The modern struggle for the national rights of the Jewish people has succeeded so far in establishing a viable western-style state — a flag, official language, genuine electorate, independent judiciary, borders and the ability to defend them, etc. None of which will matter of course if Jews compromise on the components of Jewish identity, including the religion of Judaism.
On the other hand, the commulative and dynamic Jewish national identity is greater than the sum of its parts, including the religion of Judaism. And there are lessons to learn from the current tension in American politics between the faith-based and reality-based factions of the electorate. And while Labor has its help from James Carville and Likud has its help from Arthur Finkelstein, we do ourselves no good living for the sake of others’ agendas. As the right characterizes itself as the sacred opposition to the liberal “profane,” policies advance contrary to empirical reality for the sake of short term gains for narrow private interests.
In as much as the problem of modernity is measured by its approach to “the Jewish question,” and to the extent that Zionism has arguably recovered much of haskala’s failed promise, Zionism’s ultimate success must be measured by the extent to which the Jewish people are reintegrated into the family of nations in general, and in the middle east region in particular. And to sustain a policy of fear and paralysis is to betray the achievement of Zionism to this point. Despite the fear-mongering of the G. Gordon Liddies and Pat Robertsons, the diplomatic foundation for regional cooperation is there to build on.

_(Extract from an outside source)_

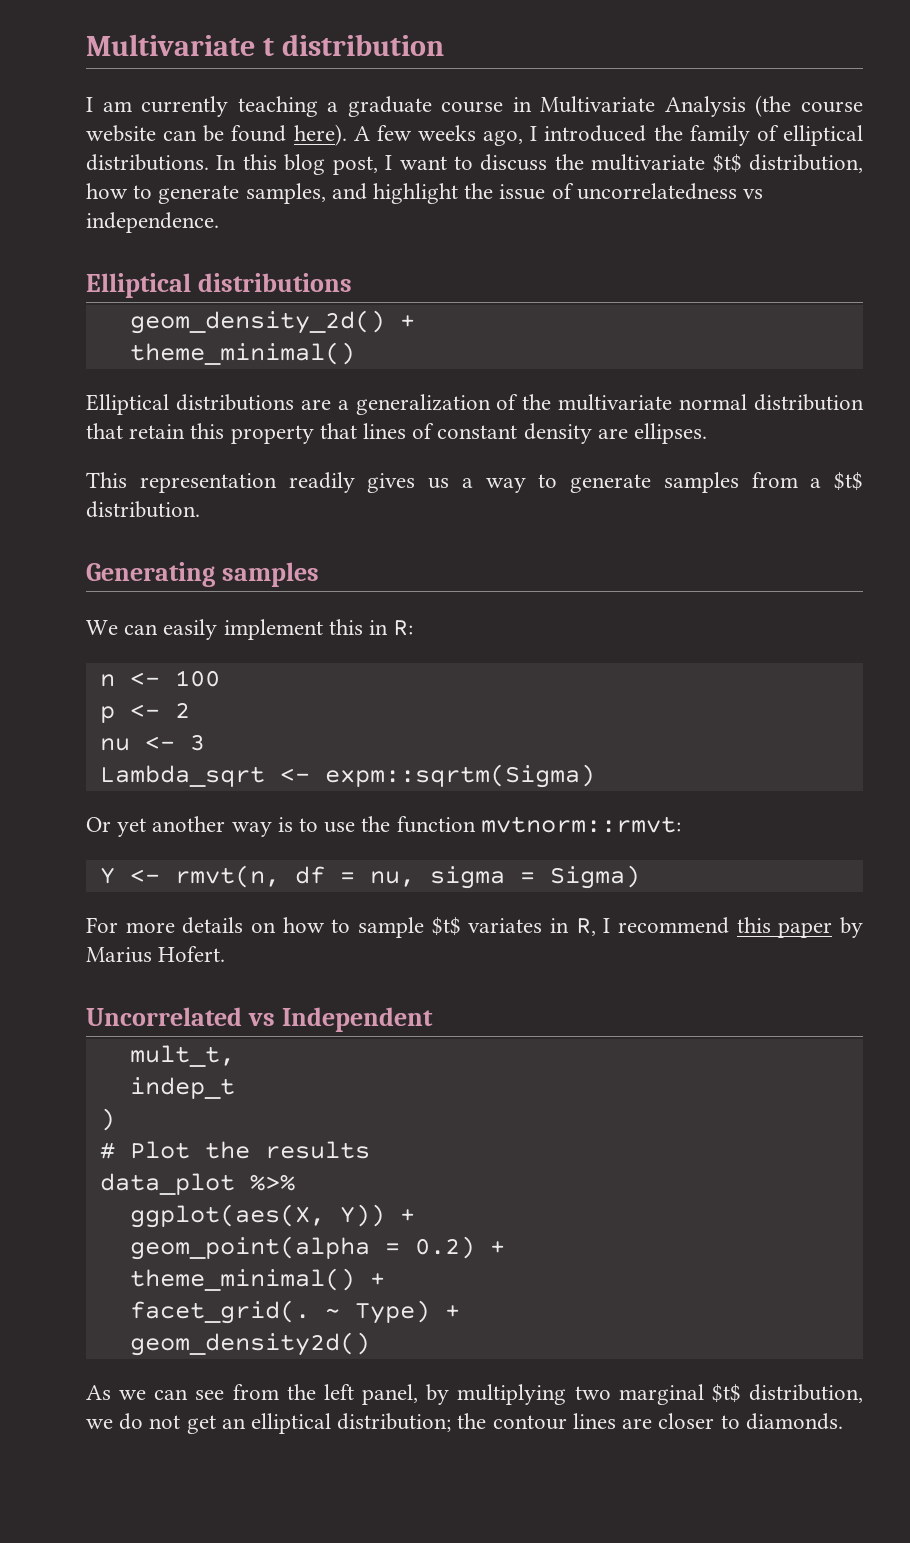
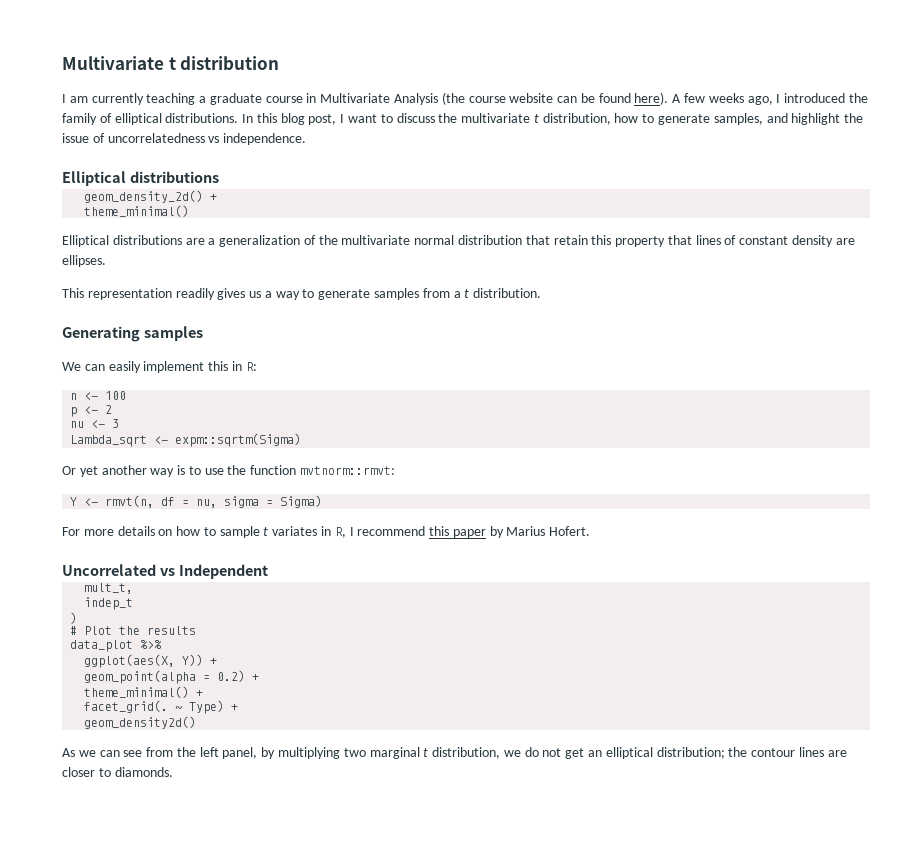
[712,154,742,173] $t$ -> [533,114,539,123] t
[834,472,863,491] $t$ -> [464,289,470,298] t
[431,917,461,936] $t$ -> [263,527,269,536] t
[711,1384,741,1403] $t$ -> [423,748,429,757] t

9 thoughts on “Start Running With A Better Crowd

  1. I don’t think we should aim so low as to “integrate into the family of nations” as our own nation. I concede that nations exist and that people belong to national groups. However, nation is a concept entirely independent from state. Nations offer identities to people in the same way that religions do, and therefore should be similarly separated from states.
    Occassionaly a state may need to define a common language for its citizens to easily communicate, but beyond that I firmly believe that nations should have nothing to do with states.

  2. I feel from where Isaac is coming and might wish Zionism too were “separated” from the state, but it’s not. Nevertheless, lest we fight over “who owns” or “who authoritatively represents” Zionism, i think it would be best to leave Zionism out of politics *and* religion, precisely because it sits right between and partakes of both.
    Issac is dead on suggesting that Zionism, if it is to be of any use at all, must be and do more than “integrate” Israel “into the family of nations.”
    The family of nations is disfunctional and Israel, like the united states, has it’s problems. I do think a revaluated and reinvogorated Zionism would be a good thing for Israel. I don’t know what to prescribe the other family members.
    Hopefully, all the nations will get a “disengagement” and re-engage, but Zionism can’t do it for the others.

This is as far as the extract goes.